Required action: For the data that follows, give the number of lines in which "none" appears. Add nothing to it.

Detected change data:
______
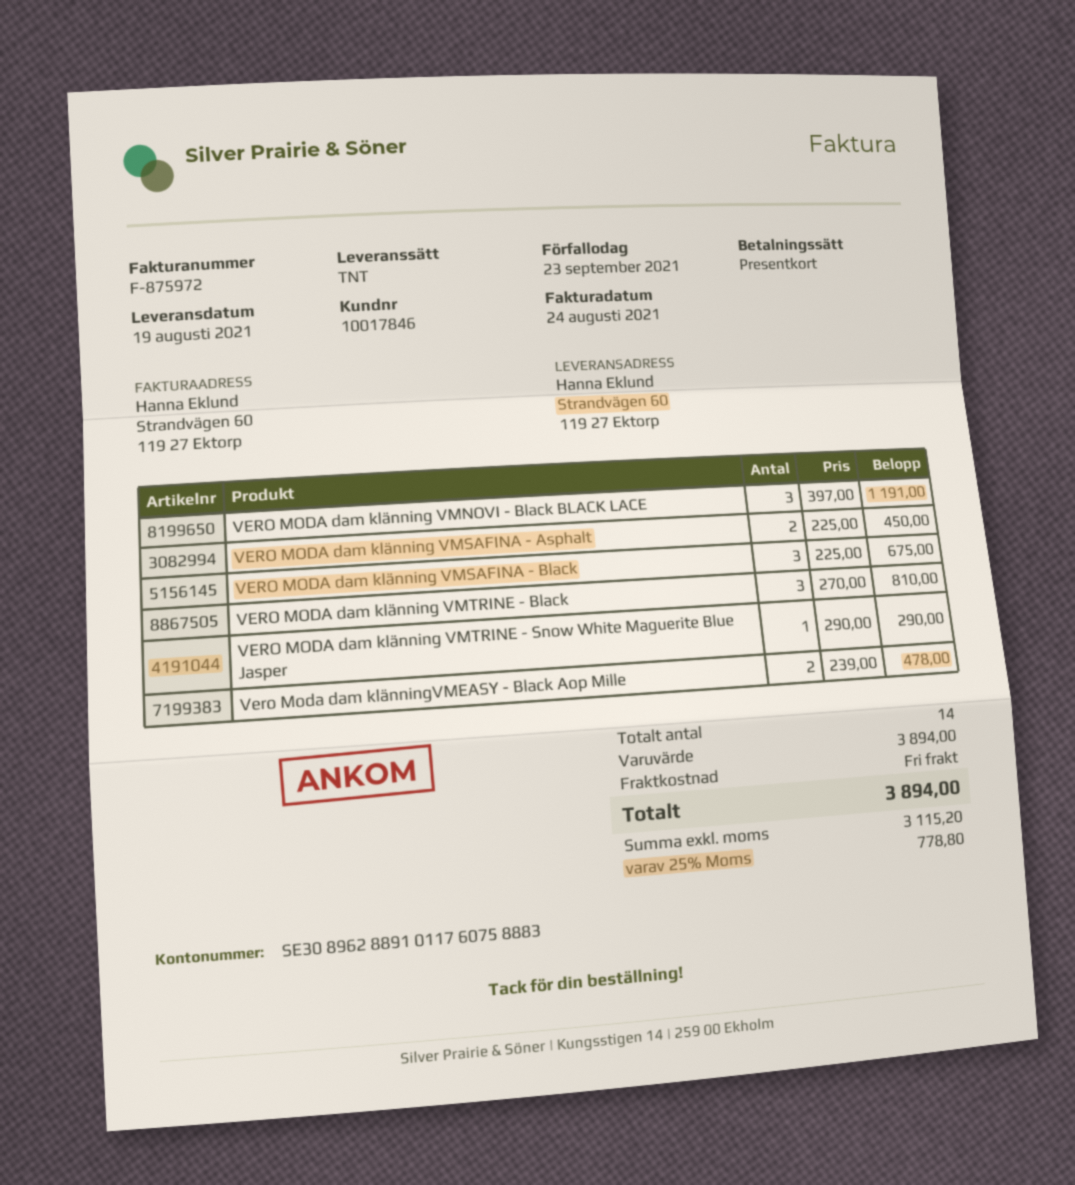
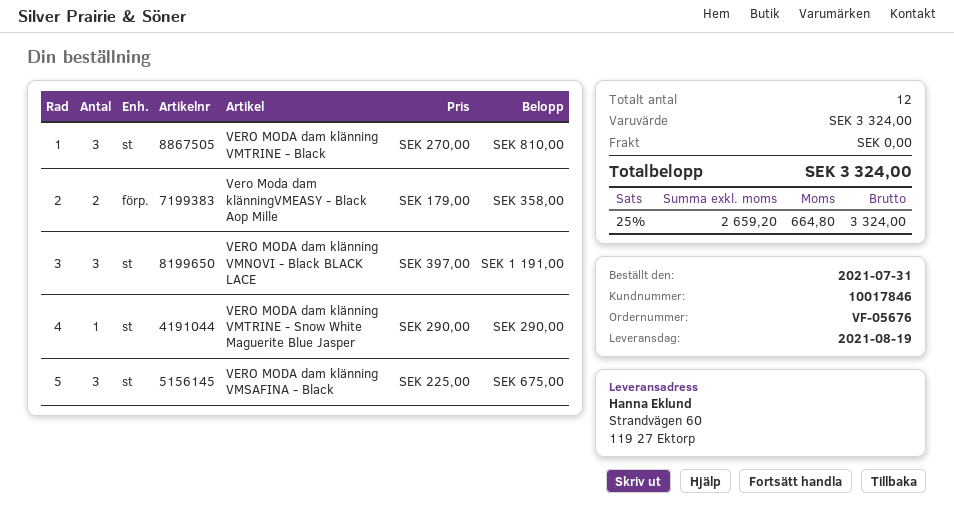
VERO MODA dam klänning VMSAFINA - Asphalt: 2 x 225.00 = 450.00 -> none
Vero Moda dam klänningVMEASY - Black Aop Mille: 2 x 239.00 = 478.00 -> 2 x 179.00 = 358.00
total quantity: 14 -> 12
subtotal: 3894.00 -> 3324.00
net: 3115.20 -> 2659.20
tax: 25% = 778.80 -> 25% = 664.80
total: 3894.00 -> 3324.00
______
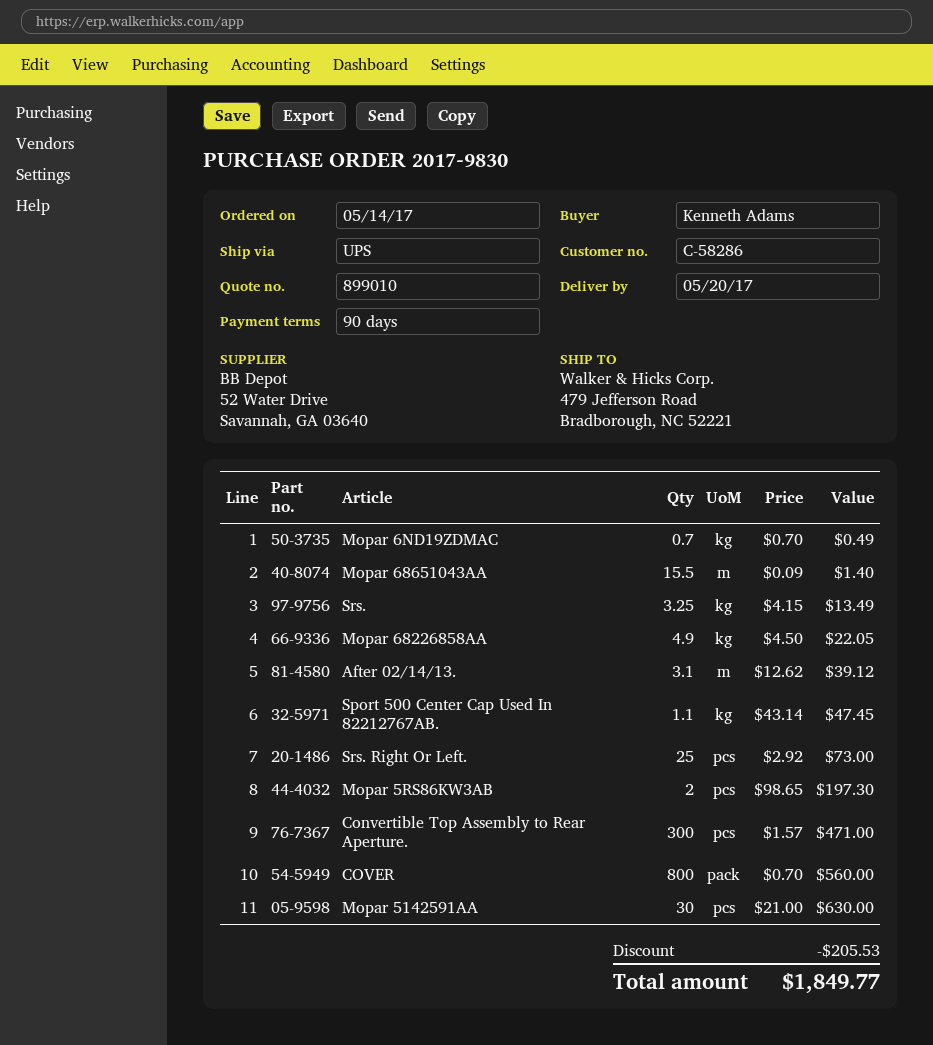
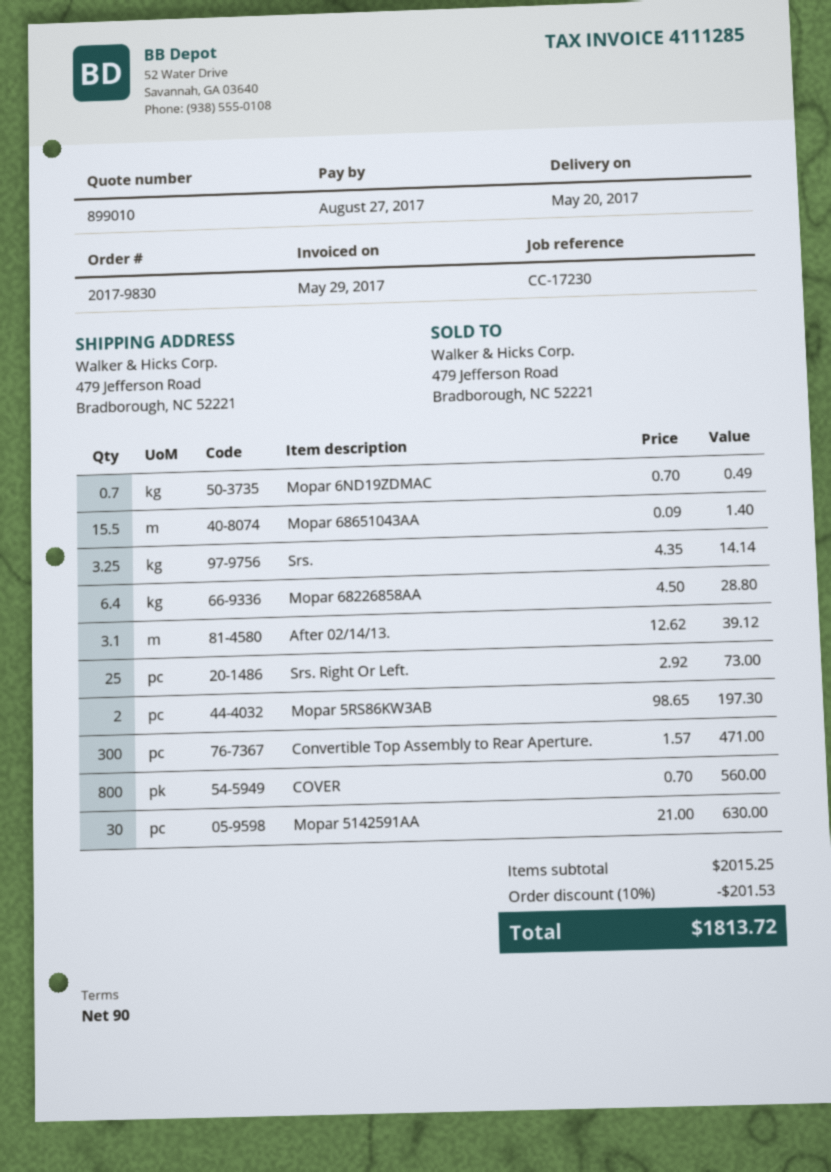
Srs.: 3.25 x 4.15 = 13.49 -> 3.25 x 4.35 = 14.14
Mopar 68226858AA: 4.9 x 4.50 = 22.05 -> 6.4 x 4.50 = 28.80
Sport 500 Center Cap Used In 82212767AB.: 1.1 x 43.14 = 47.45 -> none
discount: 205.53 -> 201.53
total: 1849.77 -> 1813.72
______
Result: 2